Start of Block

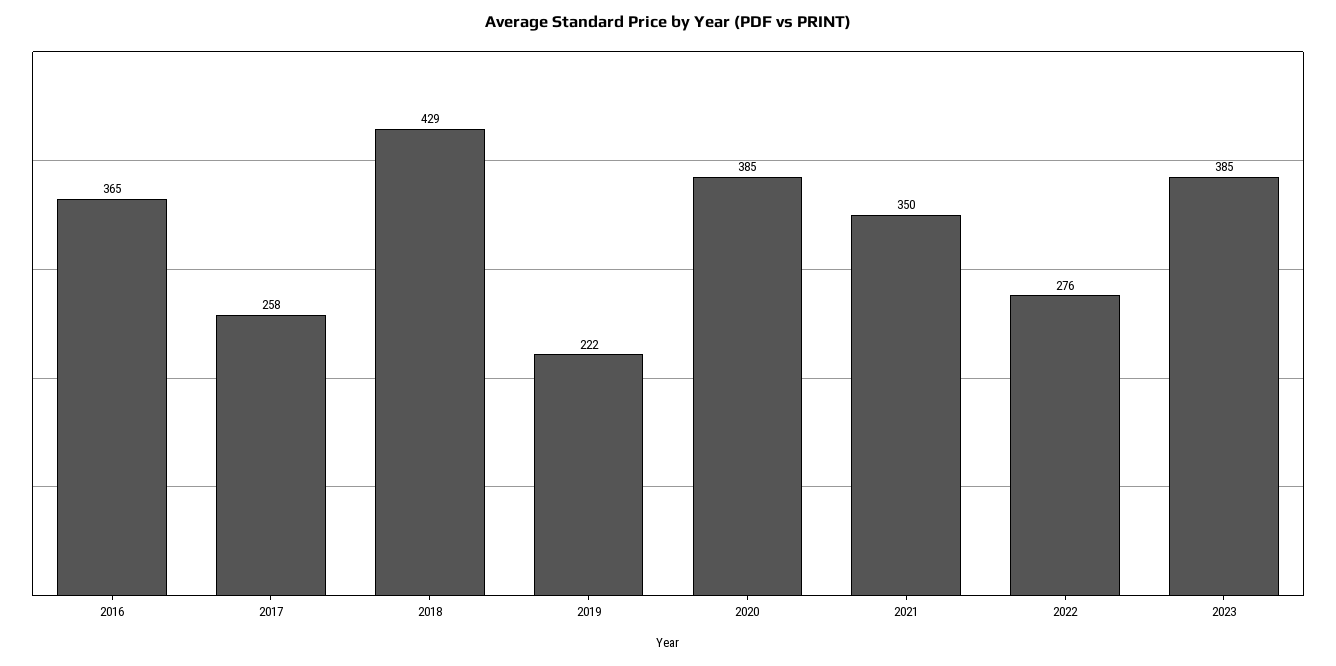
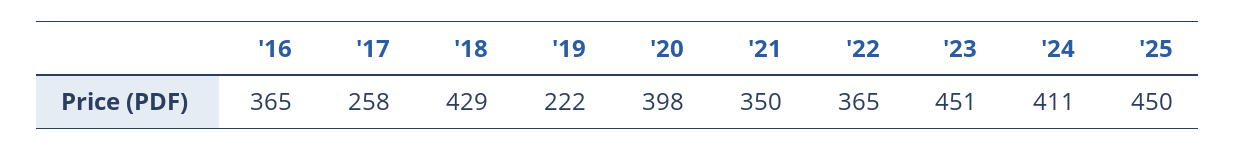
2020: 385 -> 398
2022: 276 -> 365
2023: 385 -> 451
'24: none -> 411
'25: none -> 450

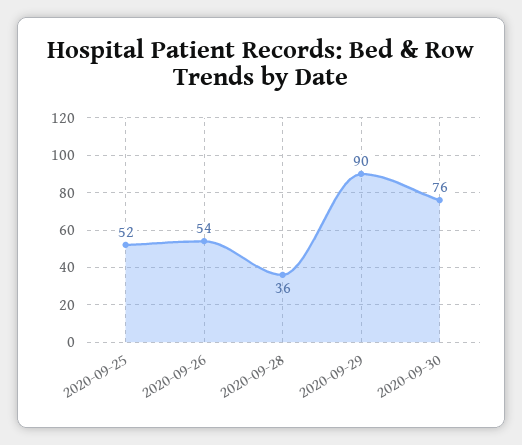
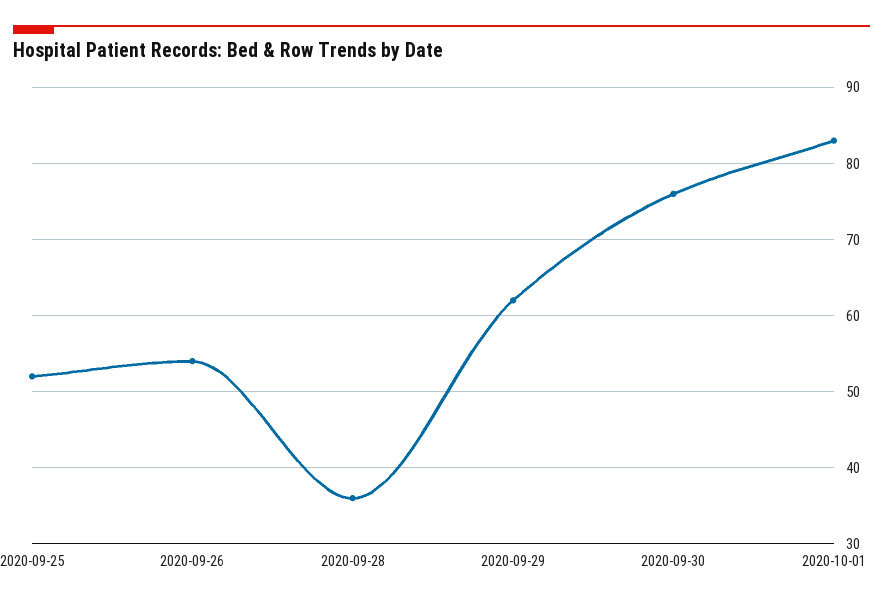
2020-09-29: 90 -> 62
2020-10-01: none -> 83

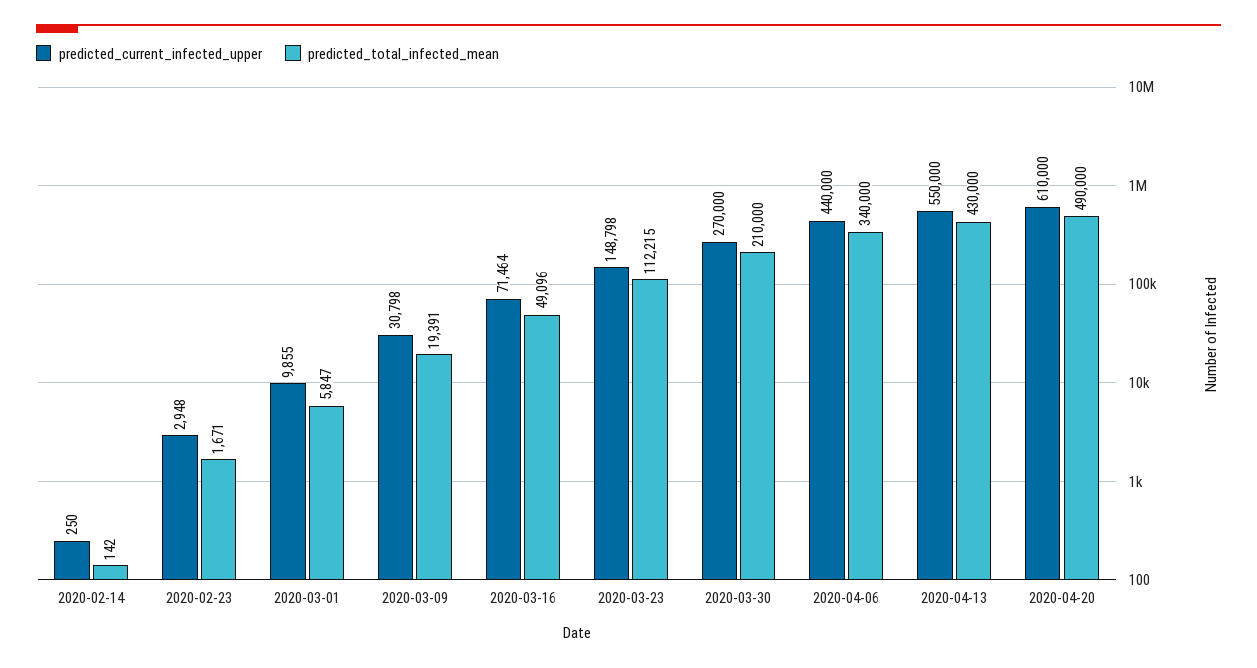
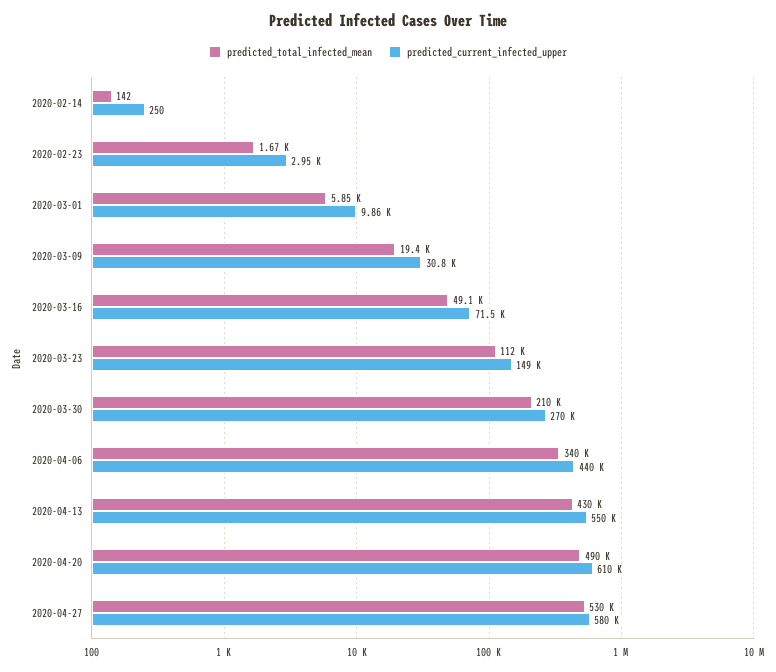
predicted_total_infected_mean, 2020-04-27: none -> 530000
predicted_current_infected_upper, 2020-04-27: none -> 580000

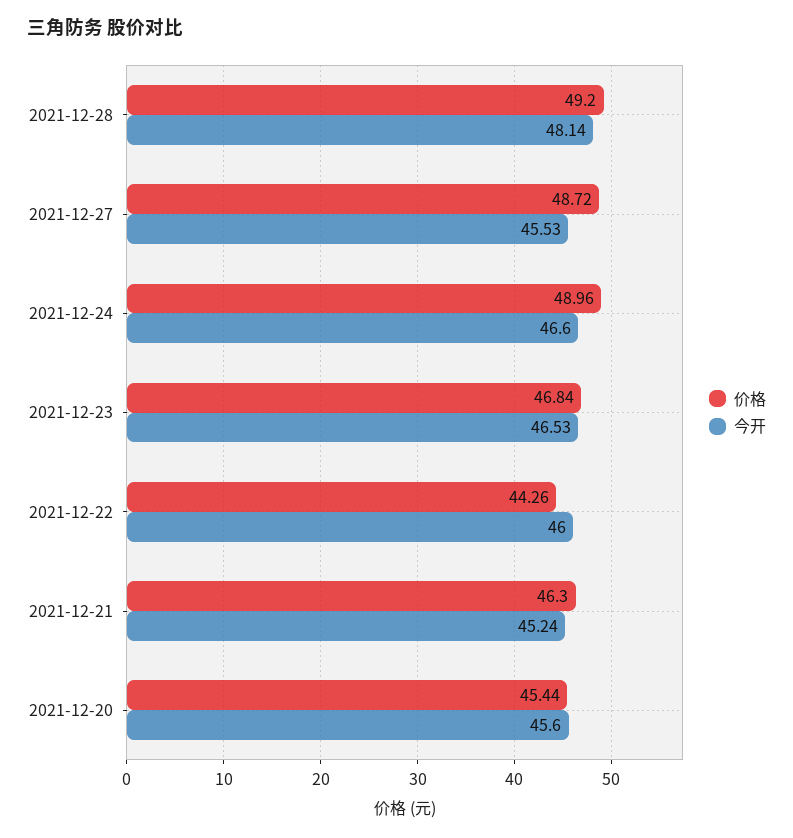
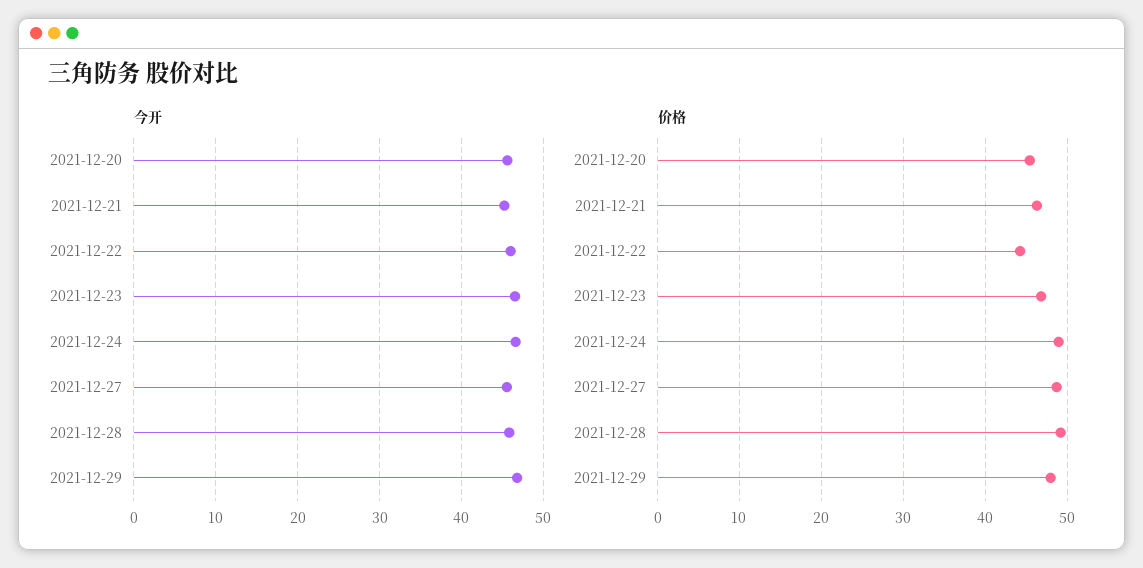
今开, 2021-12-28: 48.14 -> 46
今开, 2021-12-29: none -> 47
价格, 2021-12-29: none -> 48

End of Block

Retype the records above exactly, and keep any picture out of what you write.

> RESPONSE TO THIS TASK:
2020: 385 -> 398
2022: 276 -> 365
2023: 385 -> 451
'24: none -> 411
'25: none -> 450

2020-09-29: 90 -> 62
2020-10-01: none -> 83

predicted_total_infected_mean, 2020-04-27: none -> 530000
predicted_current_infected_upper, 2020-04-27: none -> 580000

今开, 2021-12-28: 48.14 -> 46
今开, 2021-12-29: none -> 47
价格, 2021-12-29: none -> 48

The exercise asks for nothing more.